¿Cuándo termina el poder público y comienza la campaña? El caso que expone los límites difusos en la Ciudad de México
La línea entre gobernar y campaña política siempre ha sido tenue en América Latina. Pero en la Ciudad de México, esa frontera acaba de volverse el centro de una controversia que involucra a seis servidores públicos de la alcaldía Cuauhtémoc, incluyendo a su titular, Alessandra Rojo de la Vega, quienes fueron denunciados ante el Instituto Electoral local por presuntamente violar las reglas sobre campañas anticipadas.
La denuncia, presentada ante las autoridades electorales capitalinas, señala actos de promoción coordinada que habrían cruzado la línea de lo permitido durante una veda electoral.
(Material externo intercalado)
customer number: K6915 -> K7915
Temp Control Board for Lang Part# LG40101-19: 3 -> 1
Para quienes no están familiarizados con estos términos: una veda electoral es el período en el que los servidores públicos están legalmente prohibidos de usar recursos del Estado o sus plataformas para promover candidatos o causar electoral, incluyéndose a sí mismos.
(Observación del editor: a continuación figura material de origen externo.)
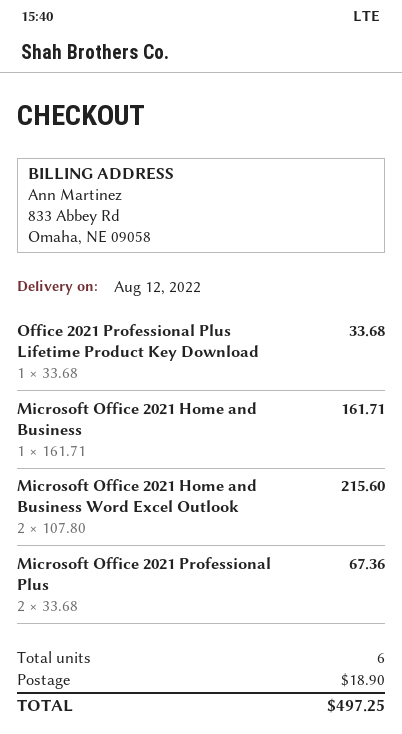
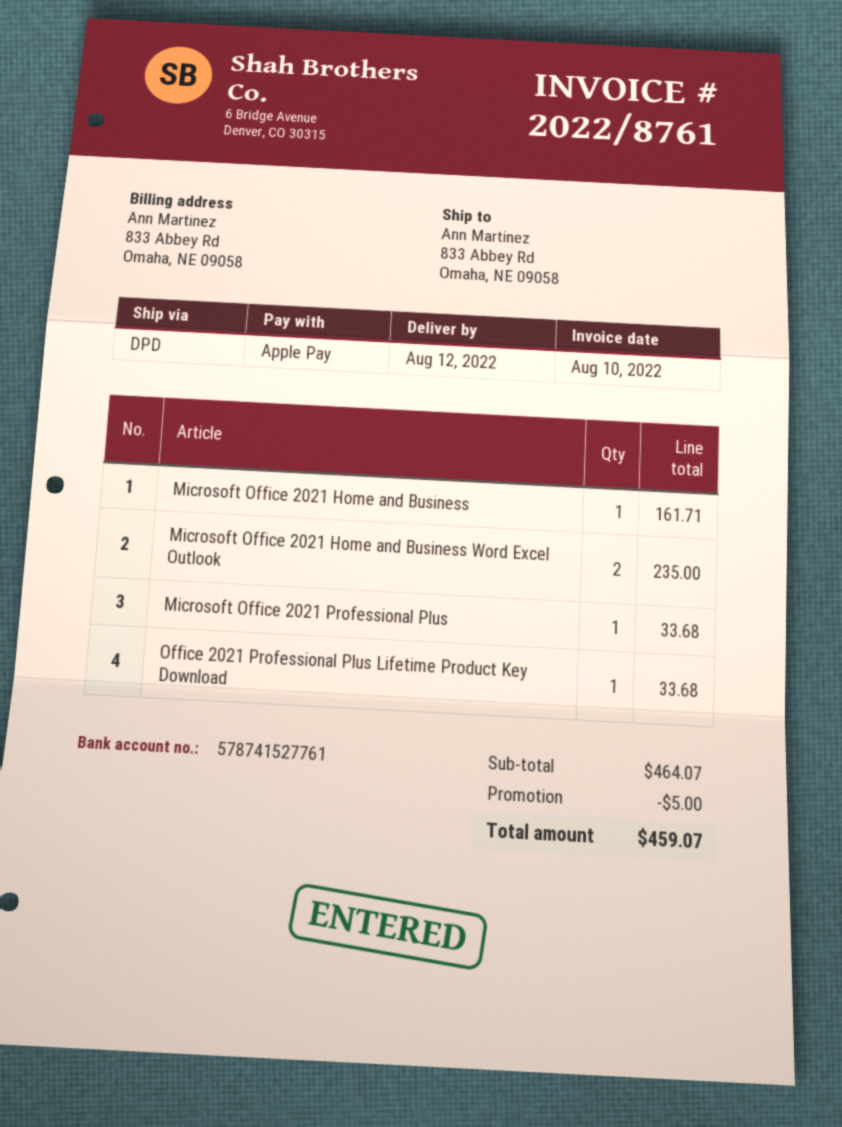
Microsoft Office 2021 Home and Business Word Excel Outlook: 2 for 215.60 -> 2 for 235.00
Microsoft Office 2021 Professional Plus: 2 for 67.36 -> 1 for 33.68
discount: none -> 5.00
shipping: 18.90 -> none
total: 497.25 -> 459.07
El contexto: un patrón regional preocupante
Este caso no es una anomalía. En toda Latinoamérica, el mal uso de recursos públicos para fines electorales es una práctica recurrente que socava la competencia electoral justa. México ha enfrentado históricamente este problema, y la Ciudad de México, siendo una entidad progresista que se presume de tener instituciones más fuertes, no es la excepción.
Lo que distingue este caso es que no se trata de un funcionario menor, sino de una alcaldesa en una de las demarcaciones más relevantes de la capital. Cuauhtémoc incluye el Centro Histórico y tiene peso político significativo. Cuando la cabeza visible de una administración local es señalada, el mensaje que se envía es potencialmente más corrosivo para la confianza pública.
¿Qué implica una campaña coordinada?
La coordinación es la palabra clave aquí. No se trata de un tuit aislado o una foto desafortunada. Según la denuncia, seis funcionarios habrían actuado de manera articulada, lo que sugiere un plan deliberado. Esto es importante porque evidencia intención, no improvisación. Las autoridades electorales tendrán que determinar si existió un plan orquestado desde la alcaldía para posicionar a Rojo de la Vega de cara a futuras contiendas.
En contextos latinoamericanos, cuando hablamos de campañas coordinadas desde el aparato estatal, estamos hablando de abuso de poder. Es el uso de máquinas públicas, presupuestos estatales y la autoridad inherente al cargo para obtener ventajas electorales que otros candidatos no poseen. Es competencia desigual, punto.
Las reglas del juego en México
La Constitución mexicana y la ley electoral son claras: los servidores públicos no pueden usar sus cargos para promoción electoral propia o de terceros durante vedas. Las sanciones pueden ir desde multas hasta inhabilitación temporal o permanente de cargos públicos. El Instituto Electoral tiene facultades para investigar y, si procede, sancionar.
Lo interesante es cómo las instituciones responderán. ¿Habrá investigación exhaustiva? ¿Se aplicarán sanciones proporcionales si se comprueben los hechos? ¿O terminará en uno de esos expedientes que se cierran discretamente?
Por qué importa para ciudadanos comunes
Cuando los gobernantes usan recursos públicos para sus propias campañas, eso significa menos recursos para servicios. Significa que el dinero de tus impuestos se destina a promocionar a quienes ya tienen poder, en lugar de invertirse en calles, escuelas o seguridad. Además, socava la idea de que las elecciones son competencia justa entre opciones genuinas.
En una ciudad que ha experimentado tanto desgaste institucional, cada caso de posible mal uso de poder pone a prueba qué tan robustas son realmente las defensas democráticas. ¿Las instituciones pueden actuar independientemente? ¿Pueden sancionar a funcionarios de cierto nivel sin presiones políticas?
Lo que viene
La investigación del Instituto Electoral será crucial. Los denunciantes esperarán que sea rigurosa. Los denunciados, probablemente argumentarán que se trata de actividades legítimas de gobierno malinterpretadas. Lo que pase en los próximos meses dirá mucho sobre la salud electoral de la Ciudad de México y, por extensión, sobre cómo funciona la democracia en Latinoamérica cuando el poder se siente desafiado.
Por ahora, queda la pregunta incómoda: si los árbitros electorales no pueden actuar con independencia en casos como este, ¿para qué existen?